Let me ask that questions again. This is weighty, this is vital, this is about the Republic. Do Senate Republicans want to break the lengthy, historical precedent that said witnesses should be at impeachment trial, by conducting the first impeachment trial of a president in history—in history—since 1789 with no witnesses?
I ask that question because that seems to be where the Republican Leader wants us to be headed.
The Republican Leader has designed a schedule for a Senate trial that might—might—have us vote on witnesses and documents after the presentations from both sides have been concluded, the judicial equivalent of putting the cart before the horse.
Of course, Leader McConnell has made no guarantee that he will support voting on witnesses and documents at that time, only that supposedly he’ll be open to the idea.
I want my Republican colleagues to bear in mind that if we consider witnesses at a later date, it could extend the trial by several days, maybe several weeks, as witnesses did during the Clinton trial.
Leader McConnell has said that “after the arguments are made, we should vote and move on.”

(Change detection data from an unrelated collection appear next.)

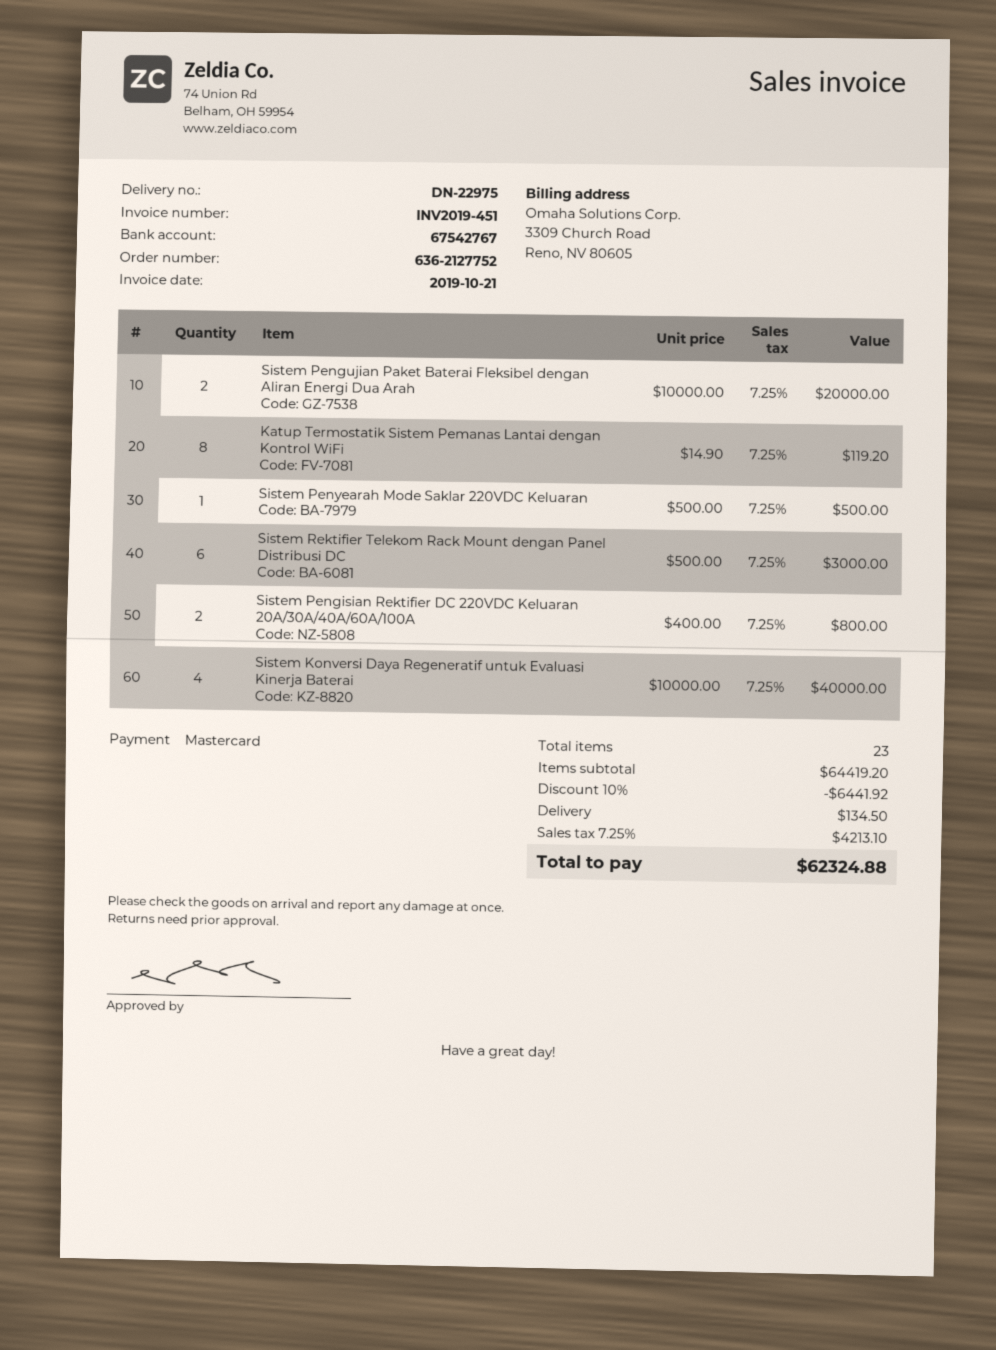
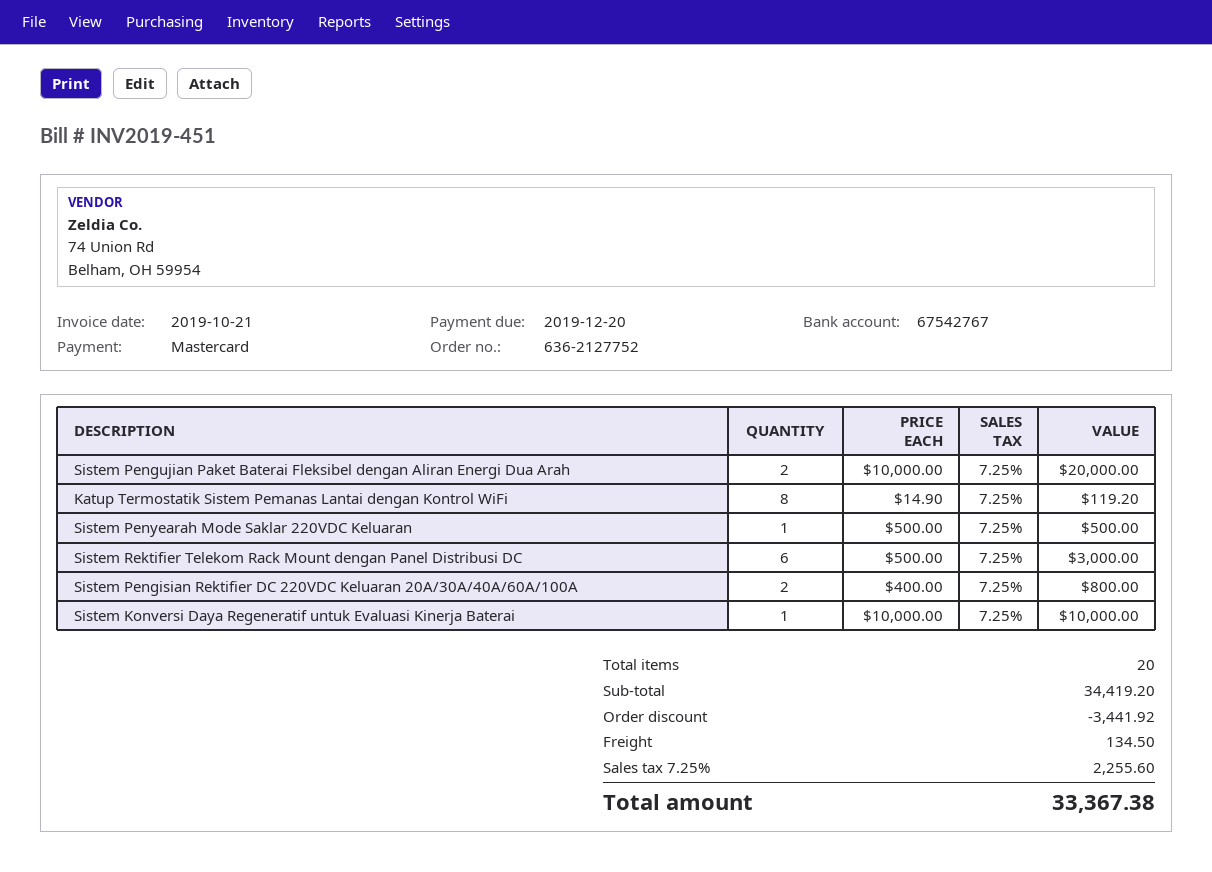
Sistem Konversi Daya Regeneratif untuk Evaluasi Kinerja Baterai: 4 x 10000.00 = 40000.00 -> 1 x 10000.00 = 10000.00
total quantity: 23 -> 20
subtotal: 64419.20 -> 34419.20
discount: 6441.92 -> 3441.92
tax: 7.25% = 4213.10 -> 7.25% = 2255.60
total: 62324.88 -> 33367.38

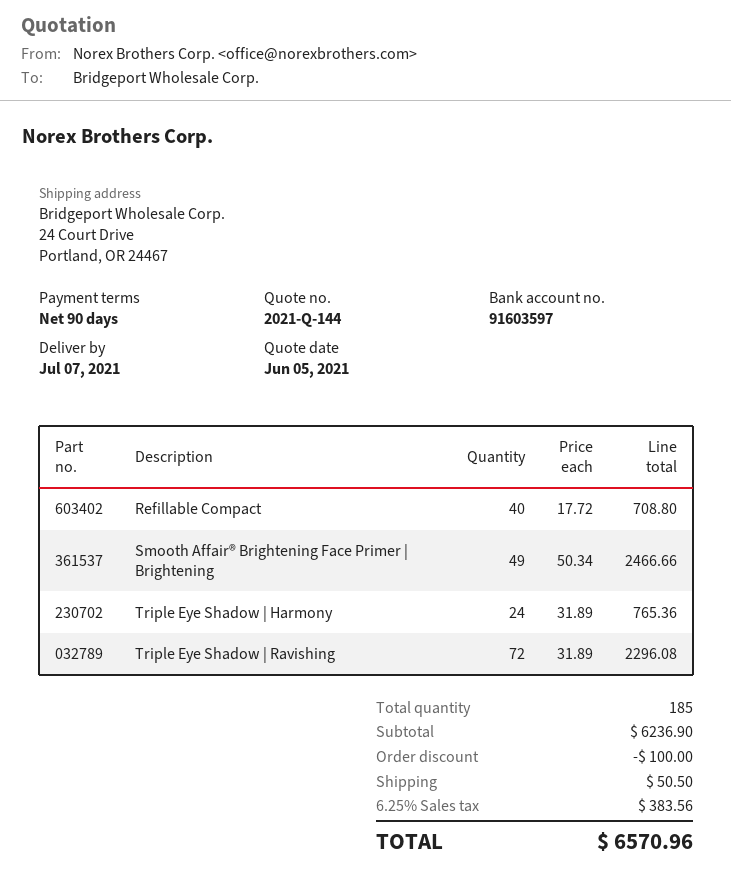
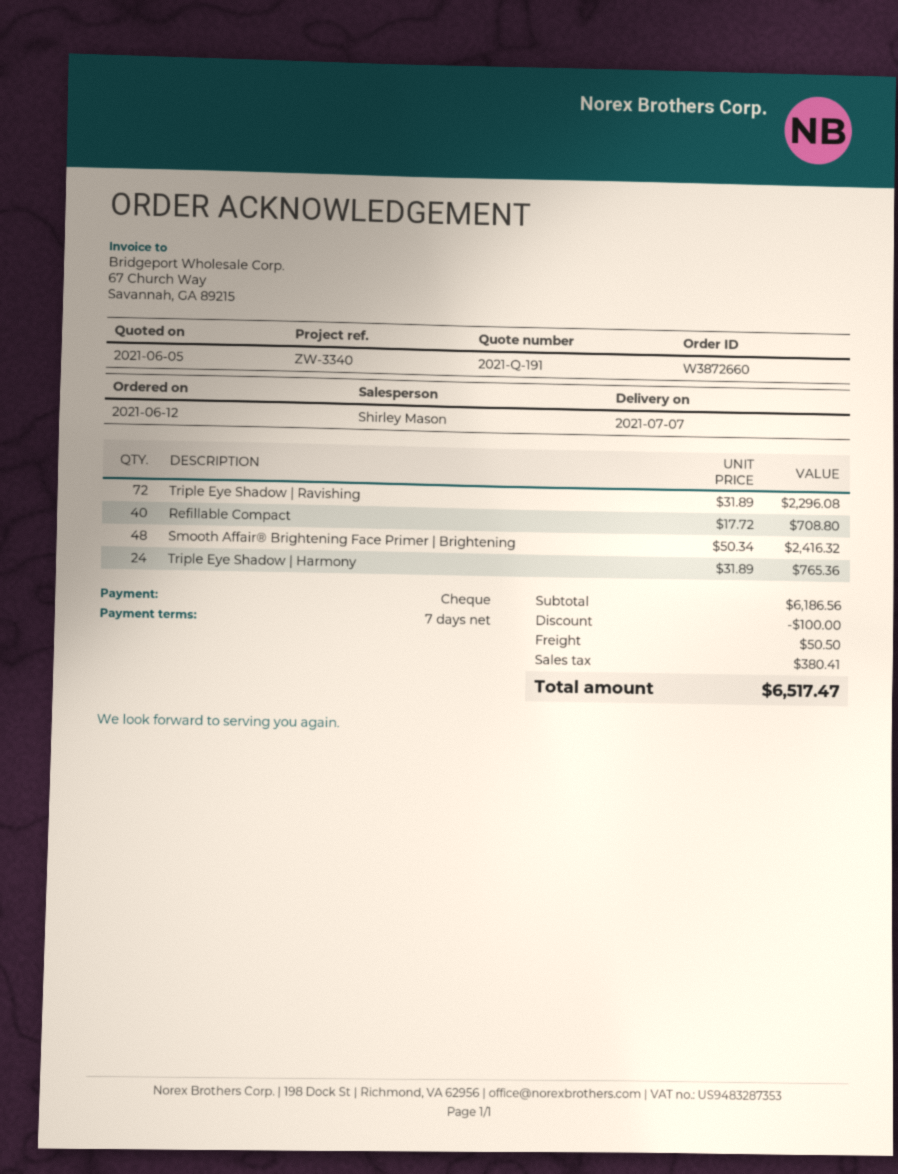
quote number: 2021-Q-144 -> 2021-Q-191
payment terms: 90 days -> 7 days
Smooth Affair® Brightening Face Primer | Brightening: 49 x 50.34 = 2466.66 -> 48 x 50.34 = 2416.32
subtotal: 6236.90 -> 6186.56
tax: 383.56 -> 380.41
total: 6570.96 -> 6517.47

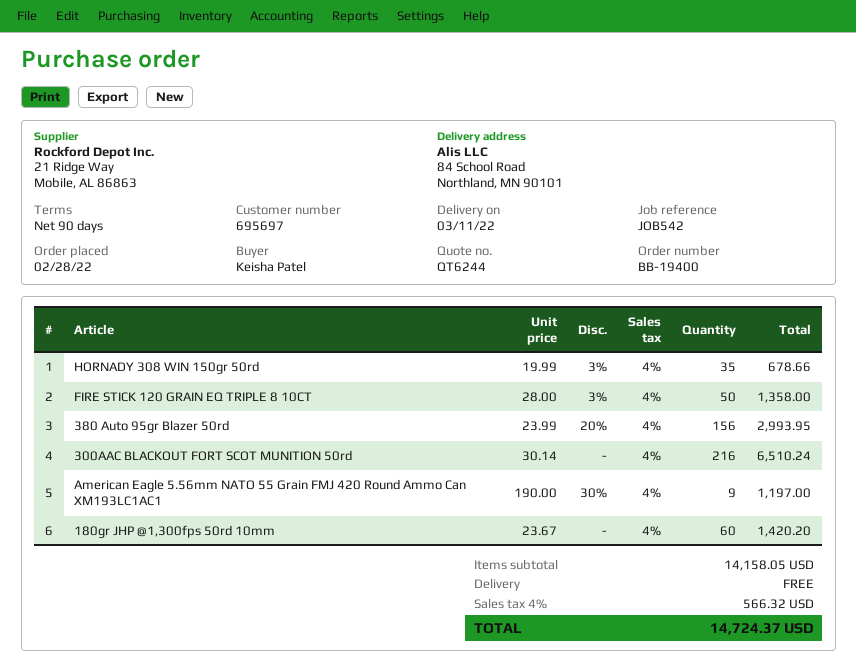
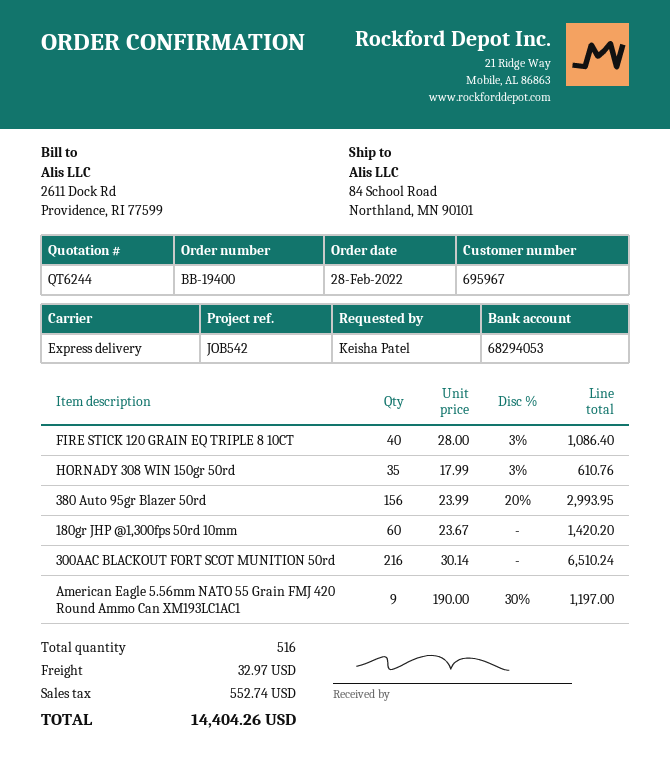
customer number: 695697 -> 695967
HORNADY 308 WIN 150gr 50rd: 35 x 19.99 - 3% = 678.66 -> 35 x 17.99 - 3% = 610.76
FIRE STICK 120 GRAIN EQ TRIPLE 8 10CT: 50 x 28.00 - 3% = 1358.00 -> 40 x 28.00 - 3% = 1086.40
shipping: 0.00 -> 32.97
tax: 566.32 -> 552.74
total: 14724.37 -> 14404.26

Do my Republican colleagues really believe that Leader McConnell will have an open mind about witnesses at a later date…when they might extend the trial much longer than he wants?
I’m not in the prediction business, but I can bet that when the time comes, Leader McConnell will say we’ve heard enough. The trial shouldn’t drag on any longer. That the Senate doesn’t need witnesses or documents, and that we should just, as he once said, vote and move on.
Before Senate Republicans are so quick to reject the Democratic proposal for a limited list of relevant witnesses and documents, I want them to consider that our proposal would save the Senate time. We want to confront the issue now, and not be forced to extend the trial later. We want both the House managers and the White House defense counsel to have time to incorporate the testimony of witnesses into their presentations. That is the proper way to proceed, that’s what happens at trials—to collect all of the evidence at the beginning, not at the end.
All we are asking for is for the president’s own men, his appointees, to come forward and tell their side of the story. The American people want a fair trial in the Senate. The American people know that a trial without witnesses and documents is not a real trial, it’s a sham trial. And the American people will be able to tell the difference between a fair hearing of the facts and a cover-up.